U.S. Supreme Court Holds That Limitations Period for a ConstructiveDischarge Claim Begins to Run When Employee Submits Notice of Resignation


The Supreme Court held yesterday in Green v. Brennan1 that under federal employment discrimination law the limitations period for a constructive-discharge claim begins to run only after the employee provides notice of resignation. The decision resolves a conflict in the courts of appeals, which had split over whether the limitations period was triggered by the notice of resignation or instead by the last discriminatory act of the employer.

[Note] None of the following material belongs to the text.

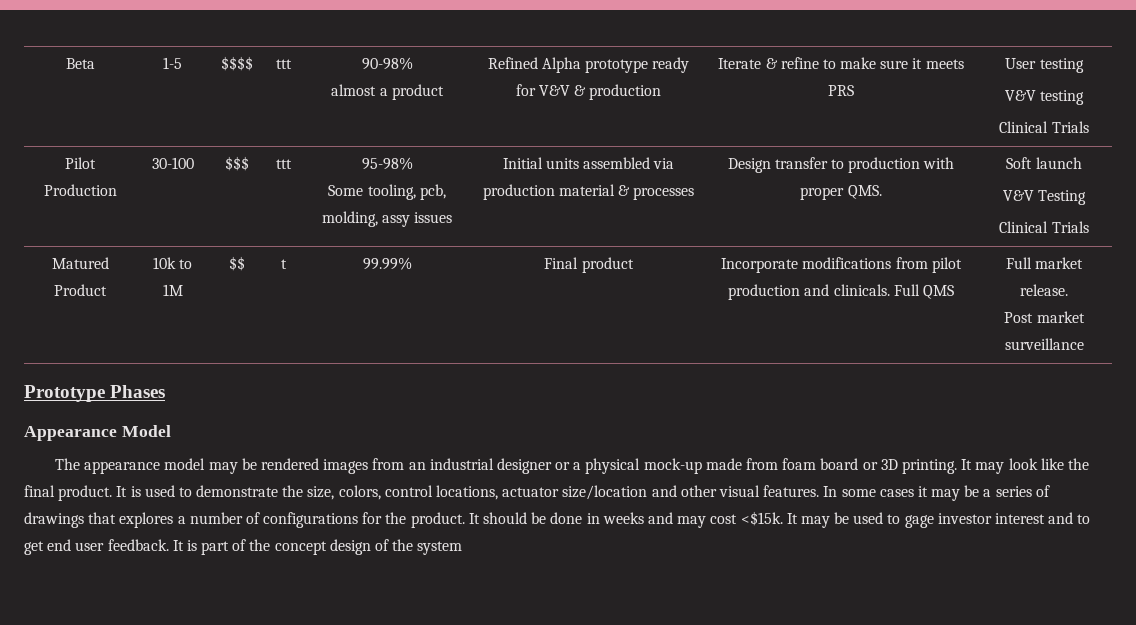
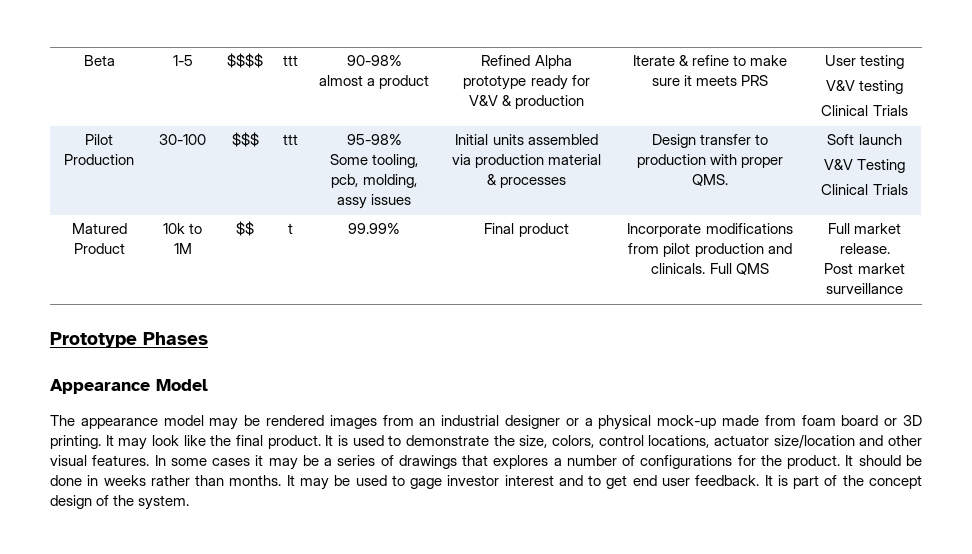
- It should be done in weeks and may cost <$15k.
+ It should be done in weeks rather than months.
- It is part of the concept design of the system
+ It is part of the concept design of the system.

In 2008, a United States Postal Service (USPS) postmaster in Englewood, Colorado named Marvin Green applied for a promotion in the nearby city of Boulder. When Green was denied the position, he filed a complaint with an Equal Employment Opportunity (EEO) counselor at the USPS, alleging that his employer had discriminated against him based on his race. In late 2009, while his administrative action remained pending, the USPS alerted Green that it was investigating whether he had engaged in criminal wrongdoing by “intentionally delaying the mail.” Green was suspended without pay and removed from duty. Shortly thereafter, on December 16, 2009, Green signed a settlement agreement with the USPS. Pursuant to the settlement, the USPS agreed not to pursue criminal charges against Green, to end his suspension, and to reinstate his salary through the end of March 2010. At that point, Green would be required either to resign or report to duty at a rural post 300 miles away that paid $40,000 less per year.

On February 9, 2010, Green tendered his resignation, and on March 22 (41 days later) Green filed another complaint with an EEO counselor, alleging that he had been constructively discharged from his position in violation of Title VII. Constructive discharge occurs when an employee resigns and can show “that [an] abusive working environment [had become] so intolerable that [his or her] resignation qualified as a fitting response.”2 Green argued that his resignation was justified because the USPS, in response to his original discrimination complaint, had retaliated against him by threatening legal action and negotiating an unfavorable settlement agreement.

After failing to obtain relief in the administrative process, Green filed suit against the Postmaster General in federal district court. The district court dismissed Green’s suit as untimely on the ground that he had not contacted an EEO counselor within the required 45 days of the “matter alleged to be discriminatory.”3 The Tenth Circuit affirmed, reasoning that the relevant EEOC limitations period began with the last alleged discriminatory act of the employer—the signing of the December 16, 2009 settlement agreement—and not, as Green urged, with his February 9, 2010 notice of resignation.4 The decision contributed to a split among the courts of appeals over when the limitations period begins to run for constructive-discharge claims.5 '


In a 7-1 decision authored by Justice Sotomayor, the Supreme Court held that the 45-day period for initiating a constructive-discharge claim is triggered by the employee’s notice of resignation, not the last discriminatory act by the employer. In the majority’s view, the relevant text of the governing EEOC rule—which requires a filing within 45 days of the “matter alleged to be discriminatory”—is ambiguous.6 The Court therefore resorted to canons of interpretation, and in particular “the standard rule” that a limitations period commences only when the plaintiff has a “complete and present” cause of action.7 In order to plead constructive discharge, a plaintiff must allege both intolerable working conditions and resignation.8 The Court thus concluded that a constructive-discharge claim does not accrue until the plaintiff actually resigns, at which time the limitations period commences.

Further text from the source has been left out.